- [Task objective]
Give the lines again exactly as they appear, from the first line of the listing through the line containing "text: 7 -> 3", and omit every picture.

- [Source data]
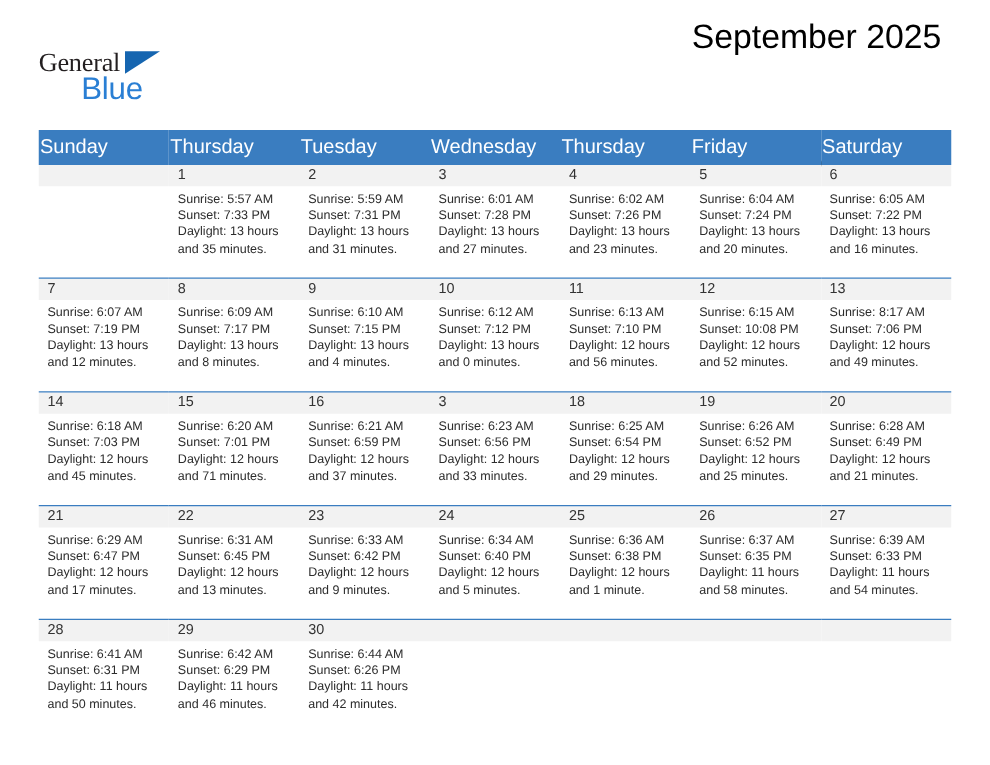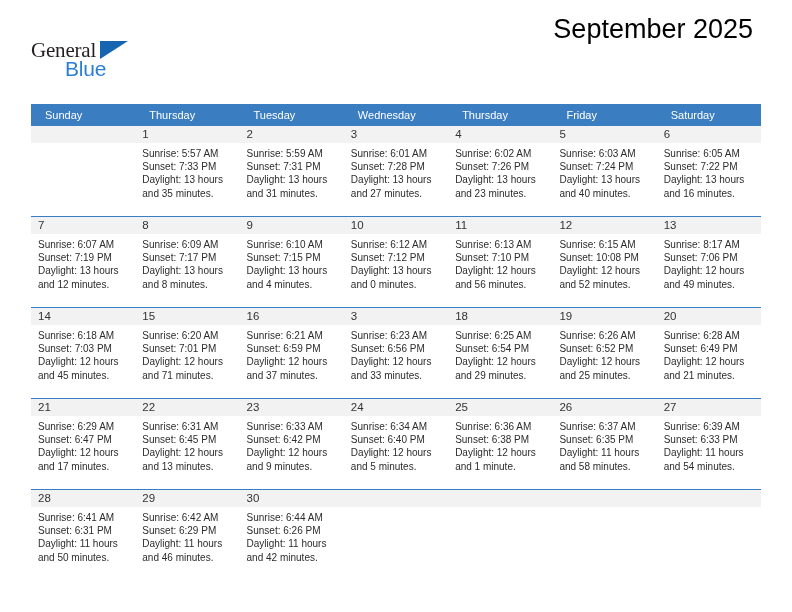"Blue" .logo-blue { font-size: 21px -> 25px }
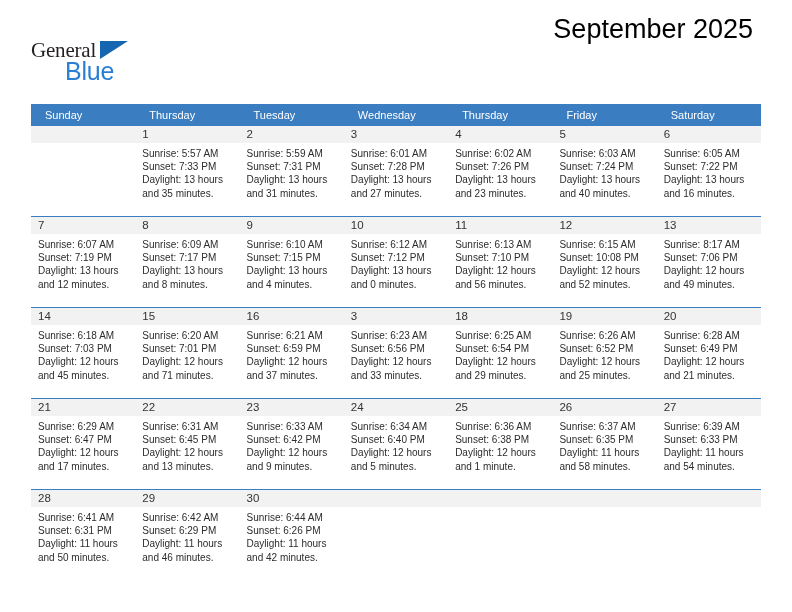"Sunday" thead th { font-size: 11px -> 16px; padding: 5px 0 5px 14px -> 5px 0 5px 1px }
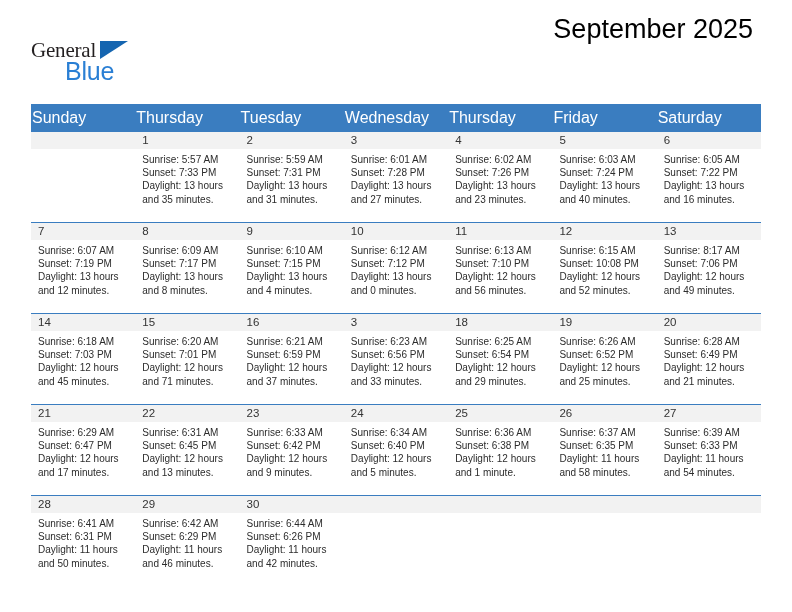"Sunrise: 6:03 AM" div { text: 6:03 -> 6:04 }
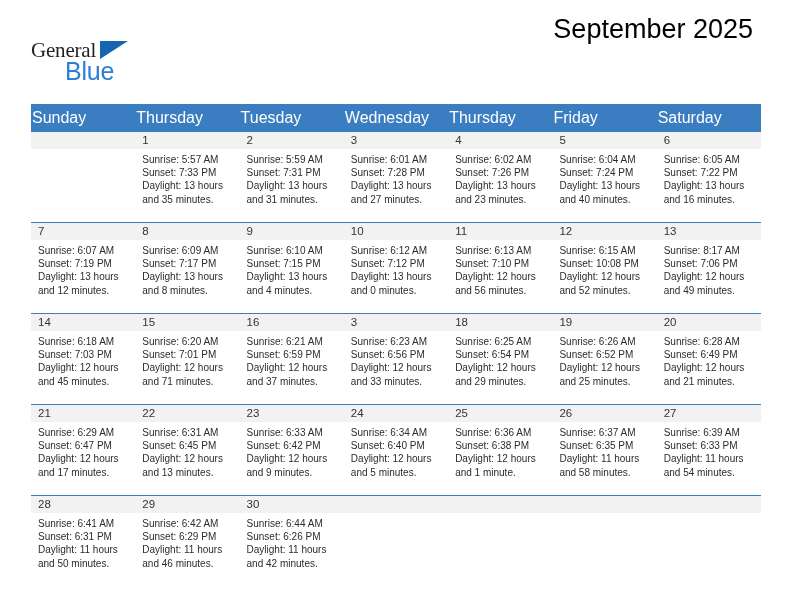"and 40 minutes." div { text: 40 -> 20 }
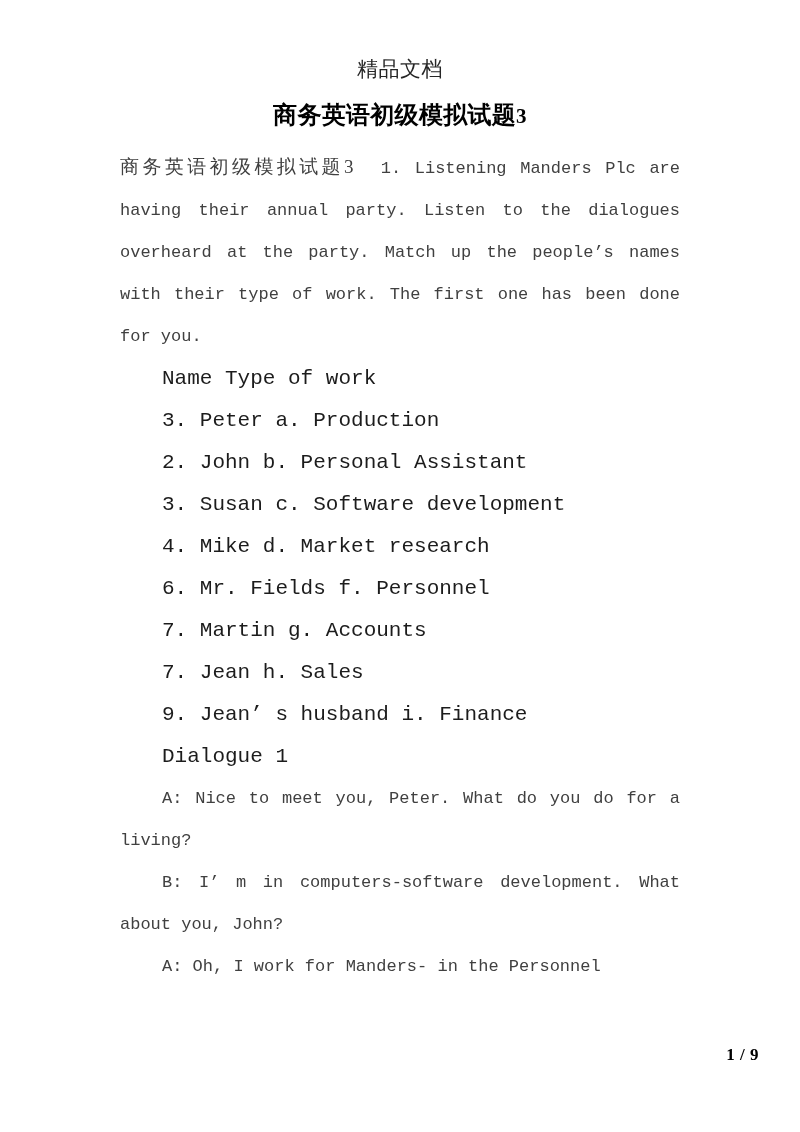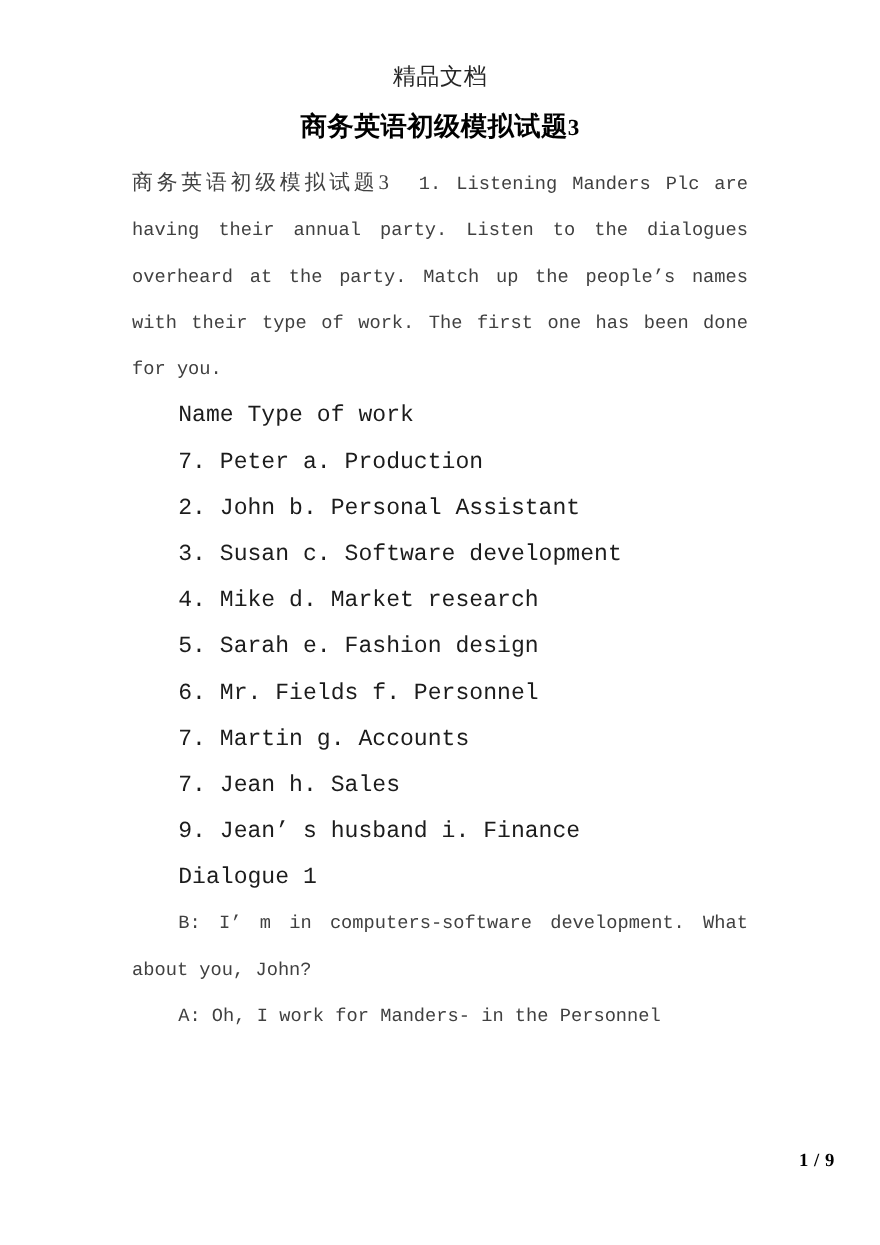"7. Peter a. Production" p.indent-line { text: 7 -> 3 }
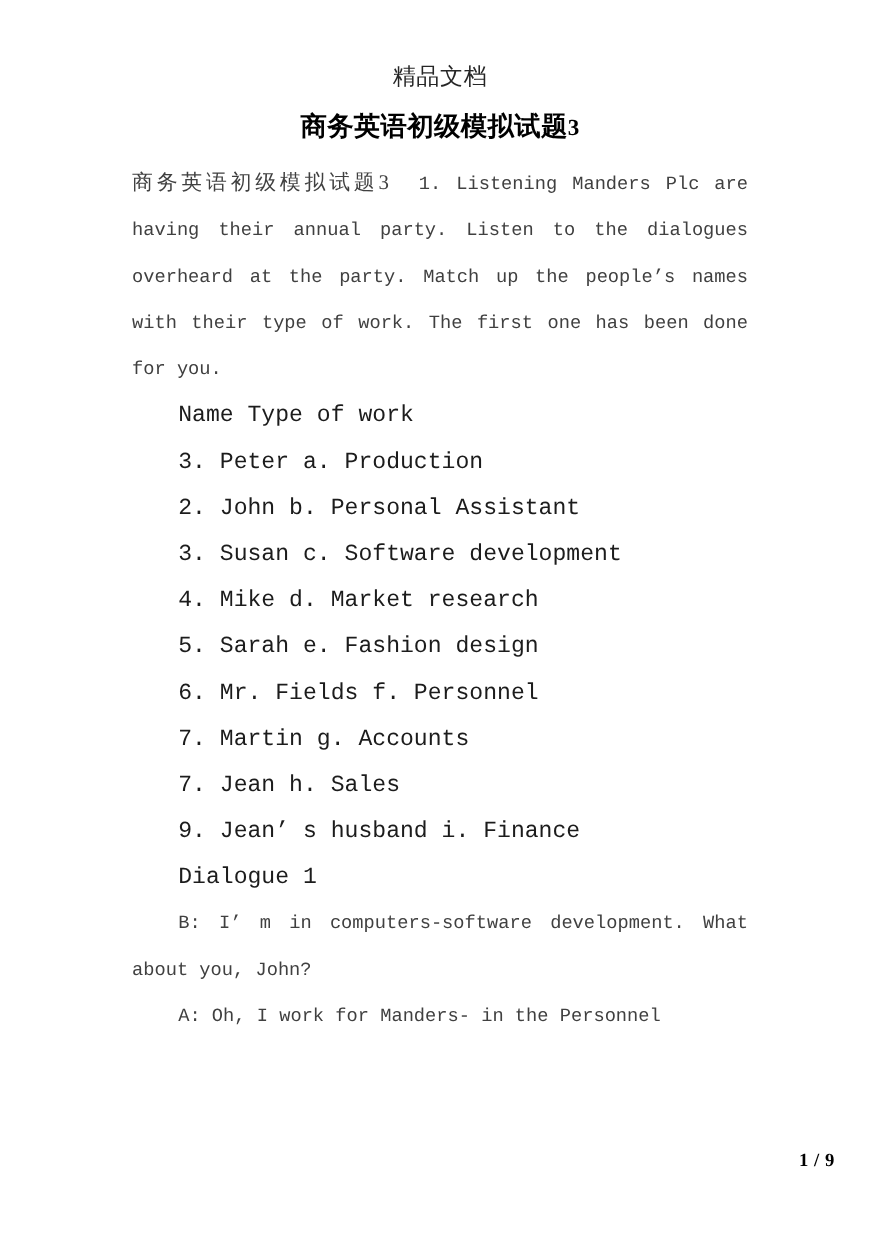"5. Sarah e. Fashion design" p.indent-line { html: <p>5. Sarah e. Fashion design</p> -> none }
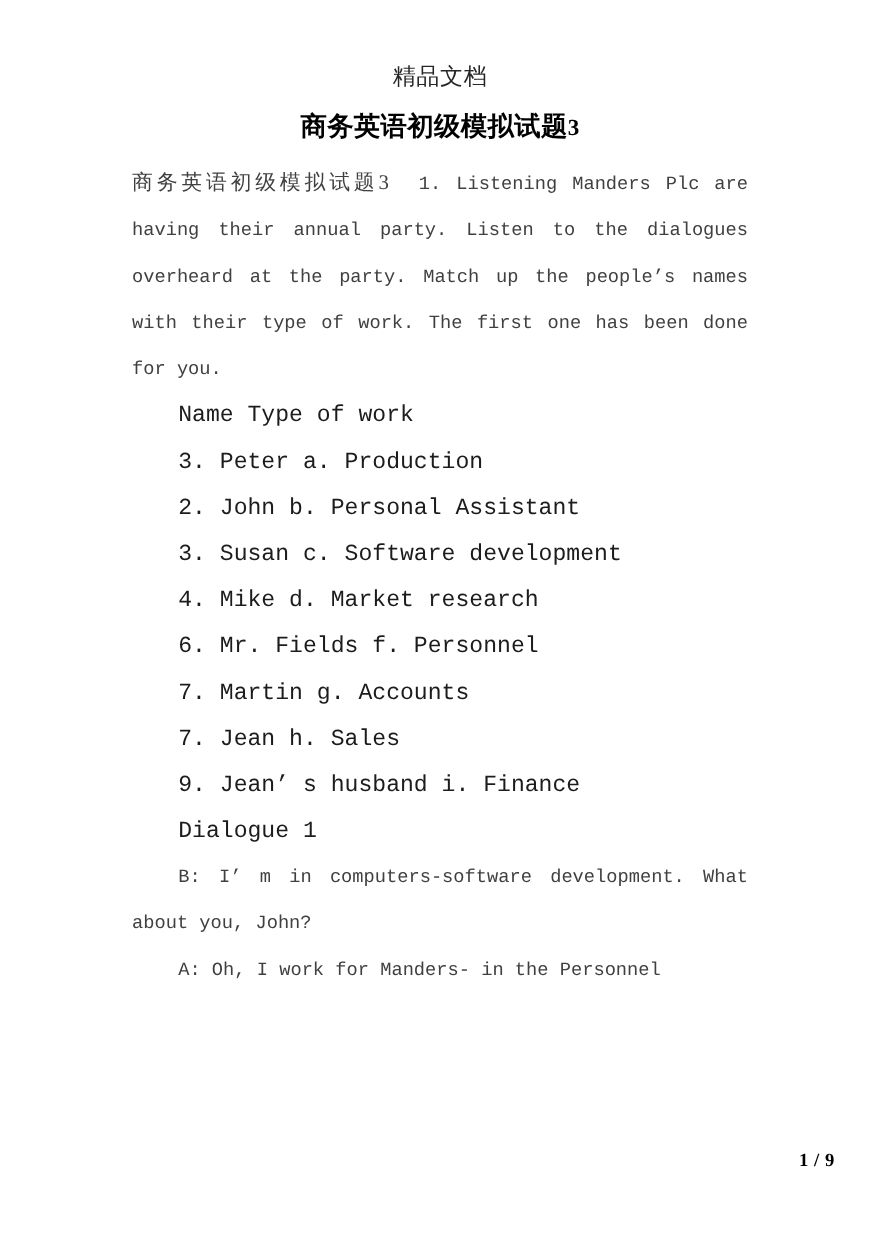"A: Nice to meet you," p.para { html: none -> <p>A: Nice to meet you, Peter. What do you do for a living?</p> }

- [The completed task]
"Blue" .logo-blue { font-size: 21px -> 25px }
"Sunday" thead th { font-size: 11px -> 16px; padding: 5px 0 5px 14px -> 5px 0 5px 1px }
"Sunrise: 6:03 AM" div { text: 6:03 -> 6:04 }
"and 40 minutes." div { text: 40 -> 20 }
"7. Peter a. Production" p.indent-line { text: 7 -> 3 }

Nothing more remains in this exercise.